I don't know, but I'll tell you what frosts me over this. Every time I update DirecTV2PC, I need a new access code (it won't accept the old one). Then I upgraded to Win 7 (upgrade, not clean install) and yep, I needed yet another code.

This is ridiculous! I can understand that you don't want people passing around the program or using it on 30 computers, but when I keep needing to set up email addresses to get new activation codes just to keep the program running on a PC where it is already authorized is just shoddy work!


----------



## CCarncross (Jul 19, 2005)

To both posters: You should need a separate code for each pc, due to the licensing and encryption aspects. Every time I have updated I have never had to get a new code. I just keep using the same code I got for each of my PC's...but you need to be consistent, I have them well marked which code is for which PC and it has worked every single time.


----------



## veryoldschool (Dec 10, 2006)

CCarncross said:


> To both posters: You should need a separate code for each pc, due to the licensing and encryption aspects. Every time I have updated I have never had to get a new code. I just keep using the same code I got for each of my PC's...but you need to be consistent, I have them well marked which code is for which PC and it has worked every single time.

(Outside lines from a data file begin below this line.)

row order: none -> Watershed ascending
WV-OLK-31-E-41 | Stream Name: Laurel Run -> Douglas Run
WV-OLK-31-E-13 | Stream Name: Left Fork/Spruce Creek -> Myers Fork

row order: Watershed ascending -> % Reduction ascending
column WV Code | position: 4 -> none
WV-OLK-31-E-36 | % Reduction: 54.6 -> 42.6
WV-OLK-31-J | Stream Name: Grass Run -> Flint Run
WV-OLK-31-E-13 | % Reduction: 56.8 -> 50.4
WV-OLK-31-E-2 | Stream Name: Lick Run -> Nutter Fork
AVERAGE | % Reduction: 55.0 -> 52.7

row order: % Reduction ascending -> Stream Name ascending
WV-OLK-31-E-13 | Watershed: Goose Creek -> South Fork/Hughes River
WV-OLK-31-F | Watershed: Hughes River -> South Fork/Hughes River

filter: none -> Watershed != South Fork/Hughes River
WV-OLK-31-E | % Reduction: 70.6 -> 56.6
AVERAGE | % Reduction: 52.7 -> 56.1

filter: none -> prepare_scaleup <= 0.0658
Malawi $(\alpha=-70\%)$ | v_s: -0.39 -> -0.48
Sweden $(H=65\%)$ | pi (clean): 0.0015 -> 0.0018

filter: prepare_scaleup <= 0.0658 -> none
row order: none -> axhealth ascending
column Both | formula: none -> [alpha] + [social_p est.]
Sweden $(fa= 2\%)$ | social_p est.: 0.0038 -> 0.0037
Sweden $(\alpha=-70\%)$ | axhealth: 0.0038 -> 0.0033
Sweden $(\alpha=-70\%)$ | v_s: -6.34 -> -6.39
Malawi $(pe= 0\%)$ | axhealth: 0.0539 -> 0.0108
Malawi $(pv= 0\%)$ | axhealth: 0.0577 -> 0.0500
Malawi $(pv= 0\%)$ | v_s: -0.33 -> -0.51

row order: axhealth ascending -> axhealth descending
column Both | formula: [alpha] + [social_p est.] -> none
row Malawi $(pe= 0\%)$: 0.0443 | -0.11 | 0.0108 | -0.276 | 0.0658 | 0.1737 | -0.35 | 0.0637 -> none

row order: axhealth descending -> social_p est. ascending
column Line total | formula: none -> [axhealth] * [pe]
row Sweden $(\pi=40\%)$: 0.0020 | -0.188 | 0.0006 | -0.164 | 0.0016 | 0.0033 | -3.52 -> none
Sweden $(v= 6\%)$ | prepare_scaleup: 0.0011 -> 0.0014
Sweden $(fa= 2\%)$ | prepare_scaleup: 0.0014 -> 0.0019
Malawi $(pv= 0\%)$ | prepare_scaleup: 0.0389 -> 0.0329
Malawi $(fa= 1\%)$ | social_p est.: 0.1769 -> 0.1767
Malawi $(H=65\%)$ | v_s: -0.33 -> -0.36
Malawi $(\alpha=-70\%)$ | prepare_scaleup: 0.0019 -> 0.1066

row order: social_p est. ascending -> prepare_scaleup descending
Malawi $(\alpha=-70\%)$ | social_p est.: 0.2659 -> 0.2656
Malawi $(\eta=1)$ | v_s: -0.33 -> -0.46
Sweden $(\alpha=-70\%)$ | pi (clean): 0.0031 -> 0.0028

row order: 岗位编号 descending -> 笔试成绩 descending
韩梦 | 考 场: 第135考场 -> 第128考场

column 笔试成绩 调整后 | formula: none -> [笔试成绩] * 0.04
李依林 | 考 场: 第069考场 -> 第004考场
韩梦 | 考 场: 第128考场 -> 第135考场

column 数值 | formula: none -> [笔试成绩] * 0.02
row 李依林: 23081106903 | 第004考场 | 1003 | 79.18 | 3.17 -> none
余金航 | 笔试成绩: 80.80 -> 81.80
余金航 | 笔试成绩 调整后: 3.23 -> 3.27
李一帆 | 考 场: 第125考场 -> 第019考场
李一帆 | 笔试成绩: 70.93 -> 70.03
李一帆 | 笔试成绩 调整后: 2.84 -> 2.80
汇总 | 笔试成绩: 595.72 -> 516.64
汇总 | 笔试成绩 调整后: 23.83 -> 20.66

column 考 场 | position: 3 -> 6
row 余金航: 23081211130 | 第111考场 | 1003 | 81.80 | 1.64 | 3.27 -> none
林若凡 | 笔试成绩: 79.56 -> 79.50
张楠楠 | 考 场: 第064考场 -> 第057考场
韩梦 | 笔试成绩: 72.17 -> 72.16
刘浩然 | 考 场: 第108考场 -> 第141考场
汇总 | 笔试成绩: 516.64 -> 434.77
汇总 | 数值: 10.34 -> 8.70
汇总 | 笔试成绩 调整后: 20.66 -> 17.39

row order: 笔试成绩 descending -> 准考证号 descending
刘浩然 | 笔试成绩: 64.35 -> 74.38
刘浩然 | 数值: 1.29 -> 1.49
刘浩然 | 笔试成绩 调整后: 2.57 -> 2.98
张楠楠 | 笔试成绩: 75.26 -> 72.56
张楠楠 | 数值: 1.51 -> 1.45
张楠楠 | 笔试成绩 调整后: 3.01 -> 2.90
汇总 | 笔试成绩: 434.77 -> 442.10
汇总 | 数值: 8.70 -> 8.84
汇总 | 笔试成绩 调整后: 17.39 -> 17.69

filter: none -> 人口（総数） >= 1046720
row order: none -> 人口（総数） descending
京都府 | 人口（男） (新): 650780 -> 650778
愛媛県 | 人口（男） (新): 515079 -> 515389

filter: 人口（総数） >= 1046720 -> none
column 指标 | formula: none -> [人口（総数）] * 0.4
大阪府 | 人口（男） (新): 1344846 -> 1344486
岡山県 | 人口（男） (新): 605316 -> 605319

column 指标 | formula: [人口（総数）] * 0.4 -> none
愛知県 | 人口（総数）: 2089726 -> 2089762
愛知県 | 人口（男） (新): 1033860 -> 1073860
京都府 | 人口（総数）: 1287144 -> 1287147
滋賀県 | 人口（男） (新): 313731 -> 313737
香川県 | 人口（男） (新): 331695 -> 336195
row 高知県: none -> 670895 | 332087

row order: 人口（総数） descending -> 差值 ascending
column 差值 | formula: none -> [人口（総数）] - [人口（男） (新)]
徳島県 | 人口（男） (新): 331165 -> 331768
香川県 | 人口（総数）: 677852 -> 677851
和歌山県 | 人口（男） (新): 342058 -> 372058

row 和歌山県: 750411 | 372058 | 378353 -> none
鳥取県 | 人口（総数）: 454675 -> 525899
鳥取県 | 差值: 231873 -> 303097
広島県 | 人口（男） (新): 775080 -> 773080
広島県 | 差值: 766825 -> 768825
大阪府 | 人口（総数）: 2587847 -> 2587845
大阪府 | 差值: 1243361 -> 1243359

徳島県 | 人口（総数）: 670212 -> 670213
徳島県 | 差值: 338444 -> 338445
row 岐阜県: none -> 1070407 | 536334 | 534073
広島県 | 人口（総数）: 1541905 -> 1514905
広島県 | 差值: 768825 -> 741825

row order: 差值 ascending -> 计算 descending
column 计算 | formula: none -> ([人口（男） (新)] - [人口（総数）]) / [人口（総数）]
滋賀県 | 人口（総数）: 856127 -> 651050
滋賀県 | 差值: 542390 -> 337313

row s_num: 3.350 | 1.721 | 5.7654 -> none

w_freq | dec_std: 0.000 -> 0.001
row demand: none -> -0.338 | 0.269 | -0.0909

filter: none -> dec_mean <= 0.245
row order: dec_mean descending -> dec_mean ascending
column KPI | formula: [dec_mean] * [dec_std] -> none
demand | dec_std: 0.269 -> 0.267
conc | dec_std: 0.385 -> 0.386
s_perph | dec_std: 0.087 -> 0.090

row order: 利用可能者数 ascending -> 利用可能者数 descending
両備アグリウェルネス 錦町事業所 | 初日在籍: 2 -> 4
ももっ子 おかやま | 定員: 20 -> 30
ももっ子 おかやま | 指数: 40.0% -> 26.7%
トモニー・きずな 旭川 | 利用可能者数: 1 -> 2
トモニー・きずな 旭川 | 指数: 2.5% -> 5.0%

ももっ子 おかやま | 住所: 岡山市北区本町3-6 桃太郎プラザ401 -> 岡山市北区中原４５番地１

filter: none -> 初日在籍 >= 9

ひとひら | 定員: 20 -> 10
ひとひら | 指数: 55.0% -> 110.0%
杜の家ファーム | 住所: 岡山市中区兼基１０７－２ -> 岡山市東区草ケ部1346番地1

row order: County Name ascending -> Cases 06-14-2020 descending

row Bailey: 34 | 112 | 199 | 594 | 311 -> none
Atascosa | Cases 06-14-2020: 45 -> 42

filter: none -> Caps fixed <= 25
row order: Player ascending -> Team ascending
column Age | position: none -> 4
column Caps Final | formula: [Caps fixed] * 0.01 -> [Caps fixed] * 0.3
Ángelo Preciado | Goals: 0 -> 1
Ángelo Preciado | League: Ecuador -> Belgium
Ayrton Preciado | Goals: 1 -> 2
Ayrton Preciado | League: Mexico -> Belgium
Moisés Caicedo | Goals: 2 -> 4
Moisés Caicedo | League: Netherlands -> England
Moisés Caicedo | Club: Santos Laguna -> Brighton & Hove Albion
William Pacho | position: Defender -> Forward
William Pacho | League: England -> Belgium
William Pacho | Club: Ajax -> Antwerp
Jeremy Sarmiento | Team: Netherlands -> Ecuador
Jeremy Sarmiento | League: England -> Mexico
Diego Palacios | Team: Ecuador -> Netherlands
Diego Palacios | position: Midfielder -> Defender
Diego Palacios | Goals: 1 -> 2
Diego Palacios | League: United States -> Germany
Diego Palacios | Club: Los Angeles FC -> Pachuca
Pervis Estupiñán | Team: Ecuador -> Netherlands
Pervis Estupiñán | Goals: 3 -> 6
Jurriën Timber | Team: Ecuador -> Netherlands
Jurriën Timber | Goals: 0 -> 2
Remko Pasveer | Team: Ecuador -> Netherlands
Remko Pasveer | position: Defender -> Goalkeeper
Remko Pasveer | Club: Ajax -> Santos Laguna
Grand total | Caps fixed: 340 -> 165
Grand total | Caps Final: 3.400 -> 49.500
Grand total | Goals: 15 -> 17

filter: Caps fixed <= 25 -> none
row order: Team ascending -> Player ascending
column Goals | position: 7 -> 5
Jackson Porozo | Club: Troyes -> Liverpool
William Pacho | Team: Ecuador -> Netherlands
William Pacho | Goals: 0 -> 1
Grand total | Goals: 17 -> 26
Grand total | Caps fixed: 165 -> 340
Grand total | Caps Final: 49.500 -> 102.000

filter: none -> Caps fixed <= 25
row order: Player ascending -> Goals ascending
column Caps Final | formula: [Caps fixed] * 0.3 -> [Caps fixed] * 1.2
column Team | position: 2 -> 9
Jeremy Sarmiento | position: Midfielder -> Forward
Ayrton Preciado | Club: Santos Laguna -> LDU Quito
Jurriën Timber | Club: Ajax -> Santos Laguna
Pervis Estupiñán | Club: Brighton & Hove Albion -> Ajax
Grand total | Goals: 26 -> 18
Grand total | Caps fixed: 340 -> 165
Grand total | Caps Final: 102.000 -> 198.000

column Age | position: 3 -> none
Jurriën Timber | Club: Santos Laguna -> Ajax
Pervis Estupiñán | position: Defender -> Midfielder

I know this doesn't help those that have this problem, but I too have used the same three keys on the same PCs through all of the upgrades. I've even been able to use the same key on the same hardware as I've done both "upgrades" of Windows and fresh installs of newer Windows.
Throughout all the "garbage" I've gone through with my PCs, only changing the motherboard & CPU has caused a key to no longer work. OS & hard drive changes haven't [yet] been a problem.


----------



## gripen (Apr 20, 2008)

Is there a way of "finding" the key from within the Direct2PC program? I have "lost" the e-mail with the key for one of my PC's, have the other ones


----------



## islesfan (Oct 18, 2006)

CCarncross said:


> To both posters: You should need a separate code for each pc, due to the licensing and encryption aspects. Every time I have updated I have never had to get a new code. I just keep using the same code I got for each of my PC's...but you need to be consistent, I have them well marked which code is for which PC and it has worked every single time.


I have saved all of my product keys and referenced them to the computer that the key is linked to. I have 5 for my HP Pavillion and 3 for my HP Touchsmart. Each time it does an upgrade, I try the most recent key for that computer and it tells me the key is invalid. I then try the one before that, and before that, etc. Eventually, it tells me that all the keys are invalid and I make up a new gmail address to receive a new key. I then keep that key with reference to the computer it is used on, and wait until it does another update. Fortunately, gmail hasn't stopped me from making up dummy email addresses just to work with DirecTV2PC.

This week, I had a problem with DirecTV2PC and I had to uninstall and re-install. While that was going on, I made up another gmail address and sent for an activation code (just to save time) and for the first time ever, it accepted the original code! At least I have a spare code now.


----------



## CJTE (Sep 18, 2007)

islesfan said:


> Eventually, it tells me that all the keys are invalid and I make up a new gmail address to receive a new key. ......... Fortunately, gmail hasn't stopped me from making up dummy email addresses just to work with DirecTV2PC.


Instead of creating a bunch of new email accounts, you should look into plus addressing (google it).
GMail is one provider that allows you to use said service.

EX:
I have 3 gmail accounts. My primary email account [email protected] gets a lot of email. I am able to sort where the email is coming via plus addressing.

When I sign up for a service, like Pandora, for my registration email, I use [email protected]
Pandora sends an email to that address, GMail recognizes that it needs to go to me, and then it hits my inbox. I'm then able to use an outlook rule to filter all messages that come from [email protected] to go to the Pandora folder.

I also have 4 Newegg accounts setup this way. [email protected], [email protected], [email protected], well... you get the picture. To everyone else, it looks like I have multiple email accounts, when in reality, it is all the same account.

Some places don't allow you to use special characters in your email address so this method wont work. But its worth a try, and you can kill the extra 8-10 gmail addresses you have 

EDIT:
This is also helpful to trace who sold your email address, FYI. If you sign up at a website and use plus addressing, then start getting tons of spam, you can look at which address it's being sent to, and then know that website sold your address!


----------